Classic (Re)animation

The fate of a sleepy New England town lies with a kid named Norman.

The unsung hero of “ParaNorman” is Tony the leaf guy.

“He spent 2½ years painting leaves,” says Chris Butler, co-director of the stop-motion animated film about Norman, a kid who can talk to dead people and who must save his town from a zombie invasion.

Stop-motion animation requires incredible attention to detail. Characters’ faces, clothes and surroundings are carefully sculpted and photographed, then moved a bit and photographed again. The frames are stitched together to create the illusion of movement — think of those flip books you used to make, then add four state-of-the art 3-D printers, 93 artists and a lot of time (one 42-second sequence took a month to shoot).

Stop-motion technology has been around since the original “King Kong,” but Butler (a storyboard artist on 2009’s stop-motion triumph “Coraline”) and co-director Sam Fell were interested in taking the medium to new places.

“I think stop-motion is often seen as this ancient, arcane thing,” Butler says. “What we’re trying to do is push the boundaries of it using technology,” particularly the 3-D printers that were used to create easily swappable faces for the characters. “So we still maintain what makes it beautiful, what makes it aesthetically unique, but we’re actually using modern tools to take it further.”
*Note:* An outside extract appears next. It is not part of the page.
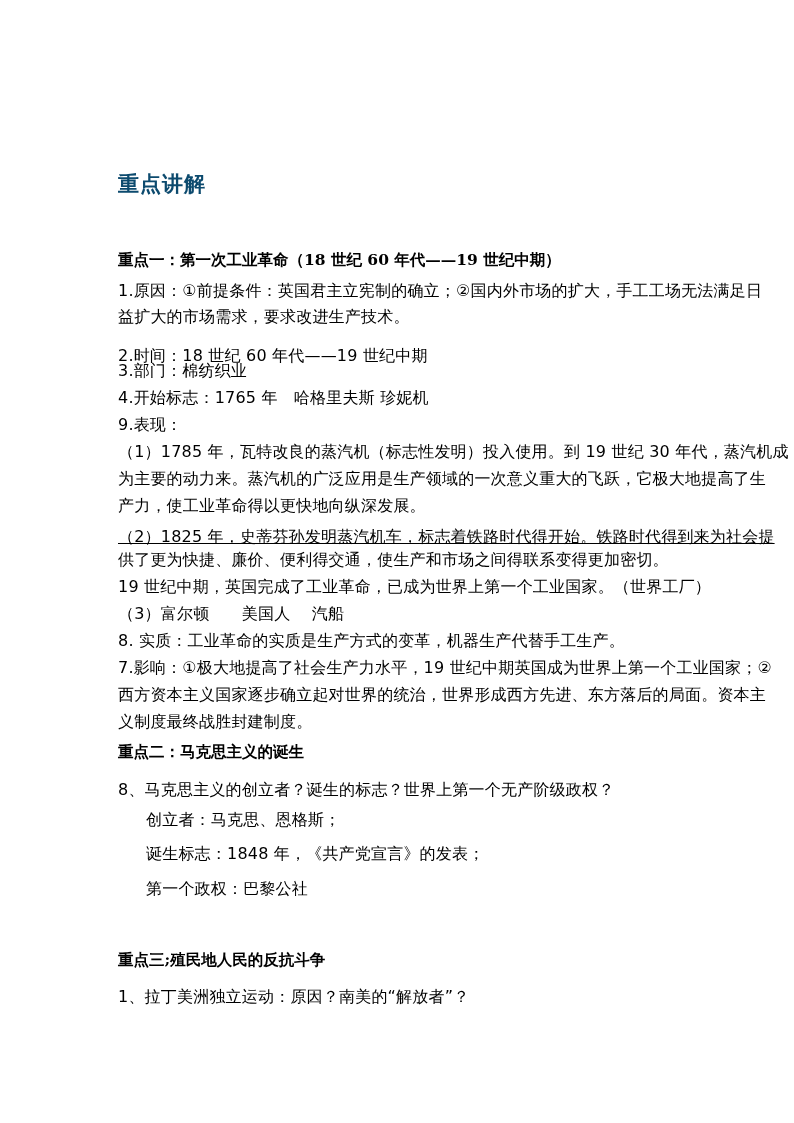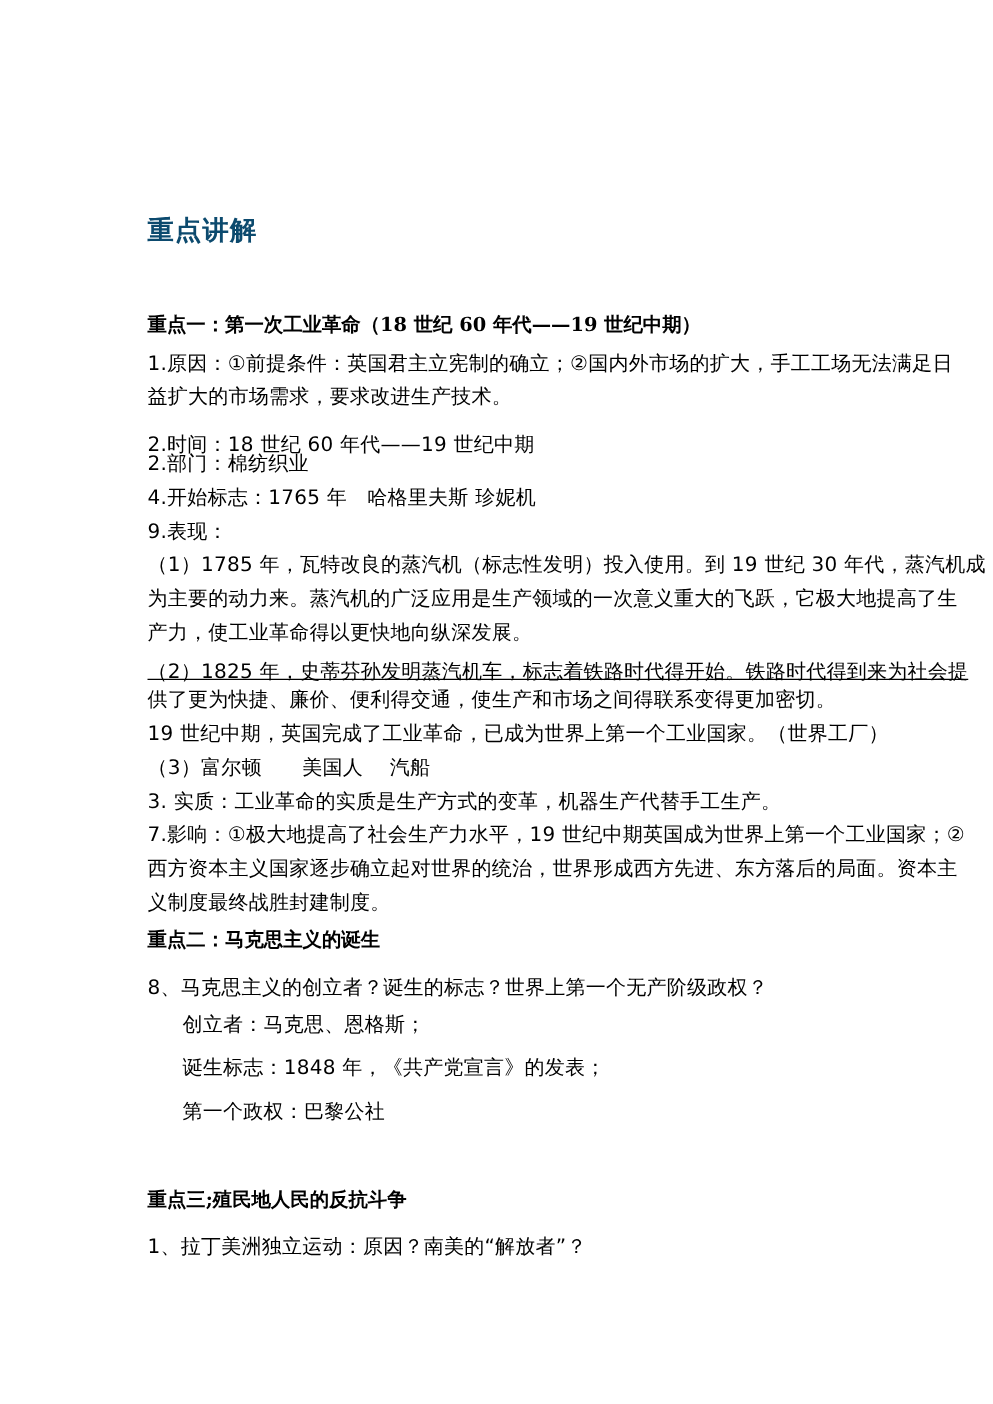"2.部门：棉纺织业" div.line { text: 2 -> 3 }
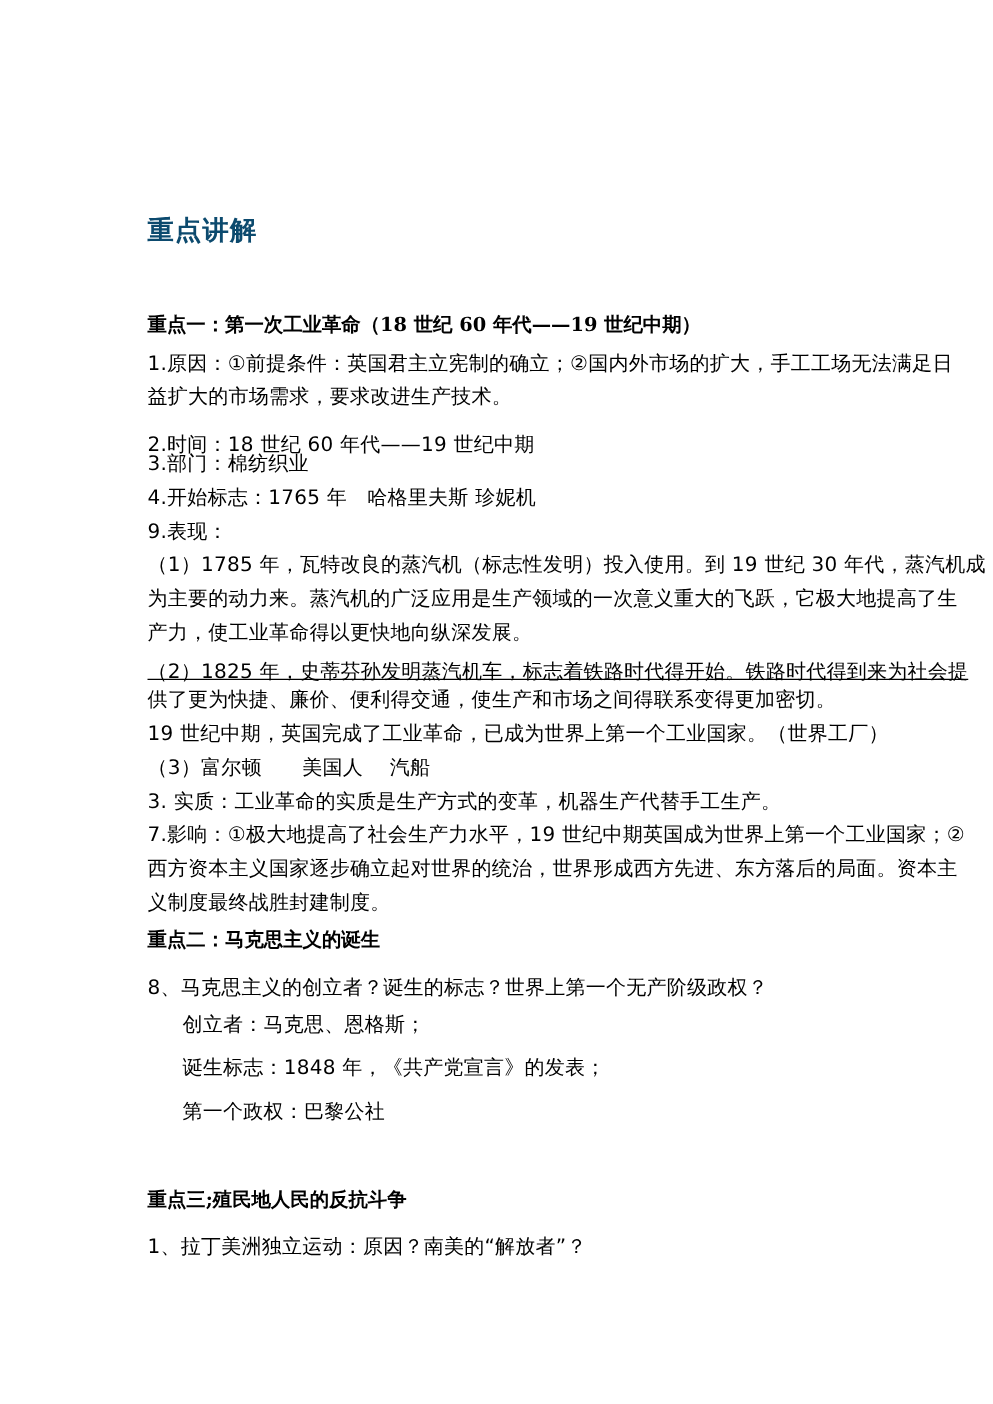"3. 实质：工业革命的实质是生产方式的变革，机器生产代替手工生产。" div.line { text: 3 -> 8 }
Don’t fear, purists: The movie’s sets, the figures, the costumes — and those hand-painted leaves — “are real things,” Fell says. “Those [computer-generated imagery] studios, the big ones, they have people from NASA working on that — rocket scientists figuring out how to get realism.”

“That’s the irony,” Butler says. “We’ve got it for free, and that’s what they’re chasing.”

“ParaNorman,” which opens Friday, is either a horror film for kids or a kid’s movie for adult fans of horror films, with its allusions to “Night of the Living Dead” and “Friday the 13th.” Those aren’t there just as winks to Mom and Dad: Butler and Fell deliberately play with all the tropes that make the horror genre, well, a genre.

Even the zombies. By the end of the movie, the viewer learns that the real danger isn’t the undead.

“We set up the stereotypes so that you think you know what they’re going to do, and then we turn them on their ear,” Butler says.

“You see the monster and you expect it to be the villain,” he says. “But what’s interesting is that there is no villain in the film. That’s why I love it.”